Джон мигом раскрыл мешок и достал оттуда бритвенный прибор. Хозяин повертел в руках помазок, раскрыл лезвие и сказал:

— Вообще-то я вещами не беру, но надо же когда-нибудь нарушить собственный закон.

Он уже собрался забрать прибор, но Джон остановил его:

— Сэр, я отдам его вам через полчаса. Вы можете подождать?

— Ну ладно. Попрощайся с ним, только не очень горюй.

Ежи похлопал Джона по плечу и вышел из комнаты.

В умывальнике была холодная вода, но в мыльнице лежал кусок свежего мыла. Джон быстро взбил пену, он ведь видел, как это делает отец, помазком смазал щеки и начал бриться.

Бритва шла по его коже легко. Да и брить-то, собственно, было нечего. Но только тот, кто однажды первый раз в жизни подверг свои щеки процедуре бритья, может понять, что в такой момент мальчик становится мужчиной.

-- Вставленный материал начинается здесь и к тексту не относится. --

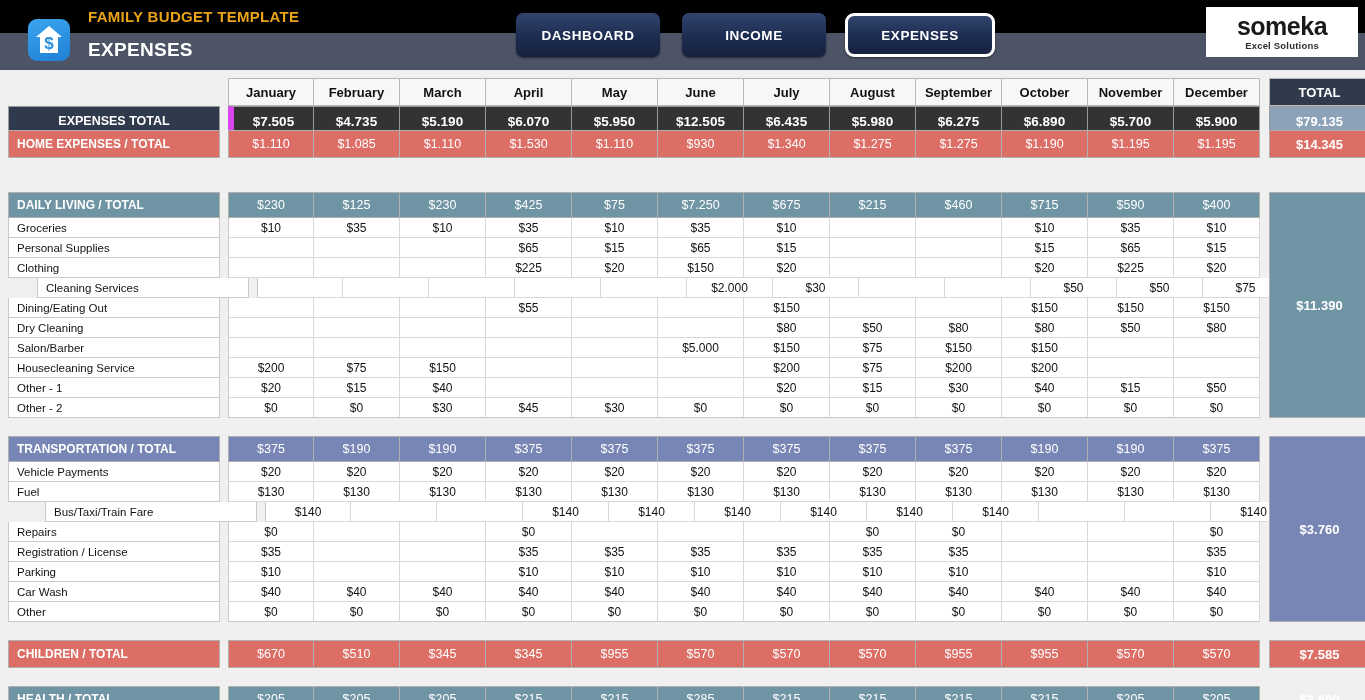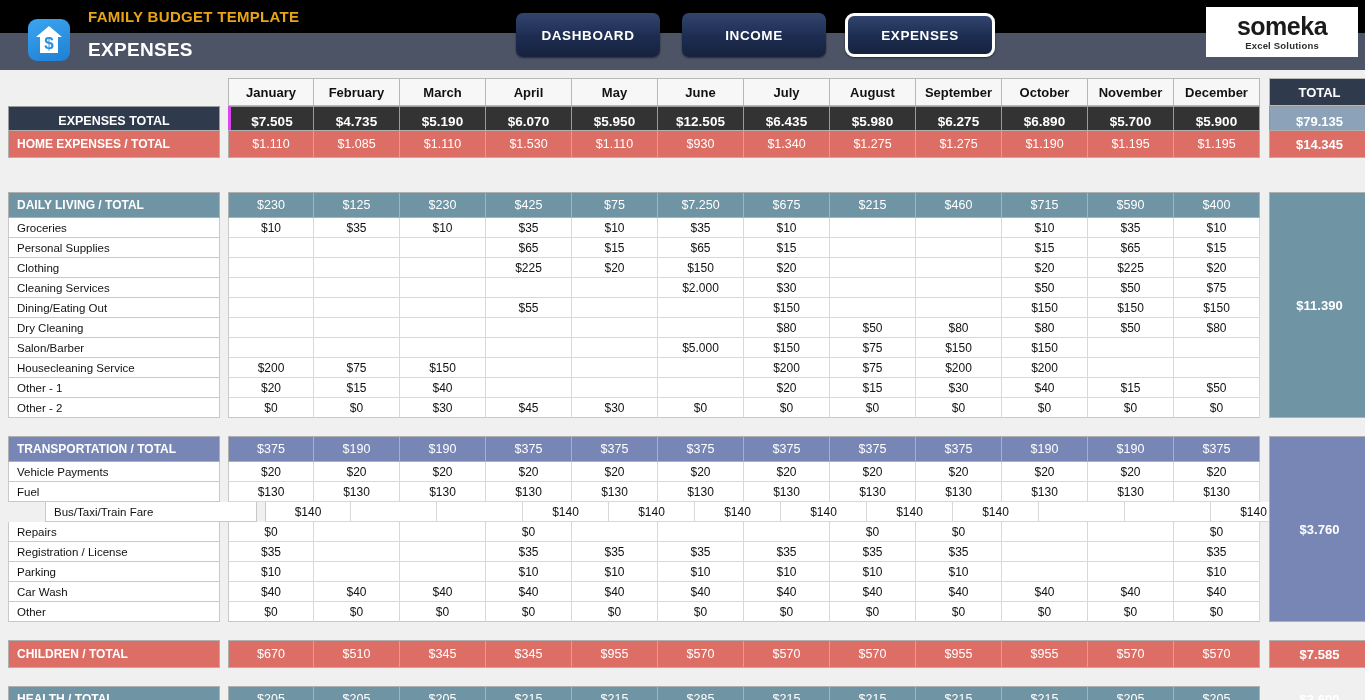--- a/index.html
+++ b/index.html
@@ -130,7 +130,7 @@
     font-weight: bold; font-size: 13.5px;
     border: 1px solid #9a9a9a; border-left: none;
   }
-  .xt-cell.first { border-left: 3px solid #d946ef; }
+  .xt-cell.first { border-left: 6px solid #d946ef; }
   .xt-tot {
     height: 30px; background: #8ba2b8;
     border: 1px solid #9a9a9a;

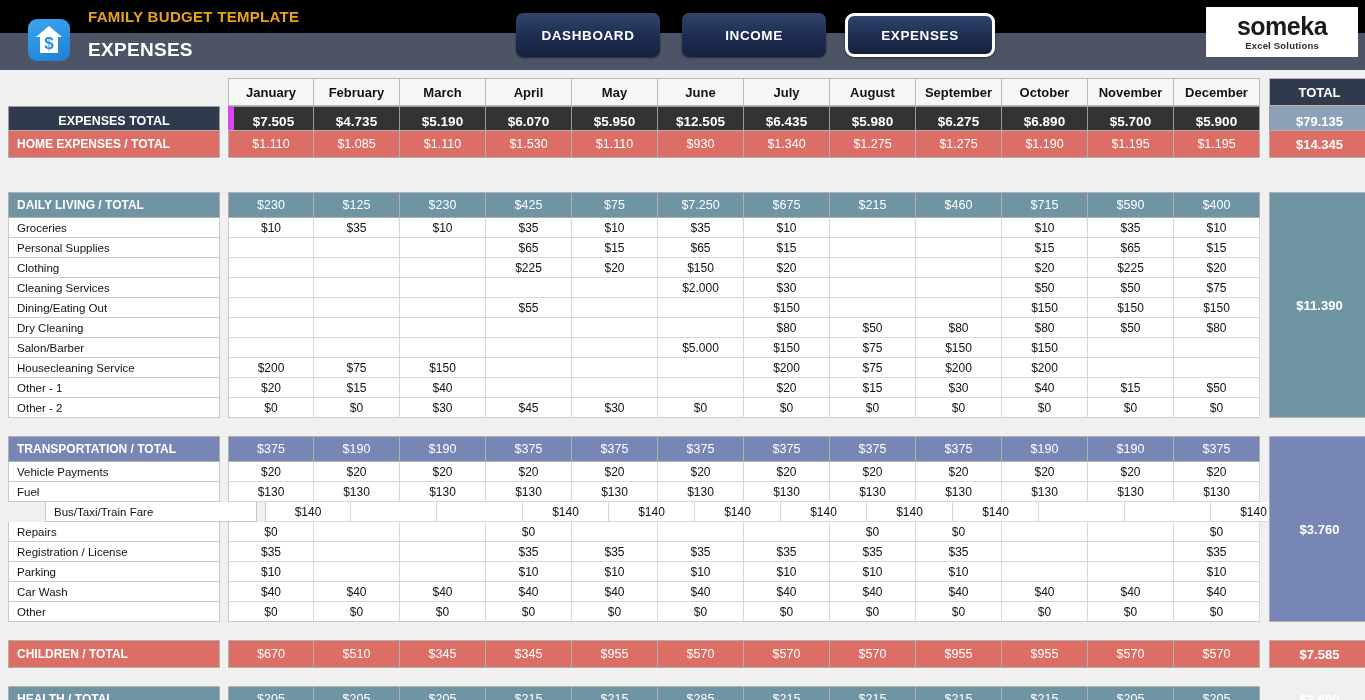--- a/index.html
+++ b/index.html
@@ -355,7 +355,7 @@
       <div class="totgap"></div>
       <div class="totcell"></div>
     </div>
-    <div class="row d-row" style="top: 208px;">
+    <div class="row d-row" style="top: 208px; padding-left: 29px;">
       <div class="lbl d-lbl">Cleaning Services</div>
       <div class="gap"></div>
       <div class="cell d-cell first"></div>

Джон для пущей убедительности даже напевал что-то себе под нос. Из-под пены показывались капельки крови, но кто сказал, что превращение мальчика в мужчину процесс безболезненный и бескровный. Девушка ведь тоже становится женщиной в муках и радости. Только у мужчин это происходит совсем иначе.

Когда прибор был отдан, а хозяин, оценив ситуацию, даже предложил Джону воспользоваться его одеколоном, когда потом Ежи напоил Джона чаем и накормил жареной картошкой, когда рассказал Джону о себе и выведал все о семье Джона, когда уже за окнами забрезжил рассвет и оба отправились спать, Джон вспомнил вдруг старика попутчика. Тот заложил свой бритвенный прибор через месяц. Джон сделал это намного раньше.

— Ну и пусть, — вслух сказал парень, засыпая. — Главное — я в Нью-Йорке.

Леди Тчк

Бо пил третий день подряд. Пил и сам себе удивлялся. Он вообще-то не любил алкоголь. Так уж был устроен его организм, что после третьей порции виски ему становилось дурно, его тошнило, перед глазами все плыло и он проклинал себя за уступчивость и слабость. Его нормой было два бокала шампанского или одна порция виски. Этого хватало на самый продолжительный вечер. Бо был весел, легок, остроумен и обаятелен.

А теперь он пил три дня подряд и видел, что принятое им спиртное измеряется уже не стаканами, а бутылками, которые стояли и лежали везде.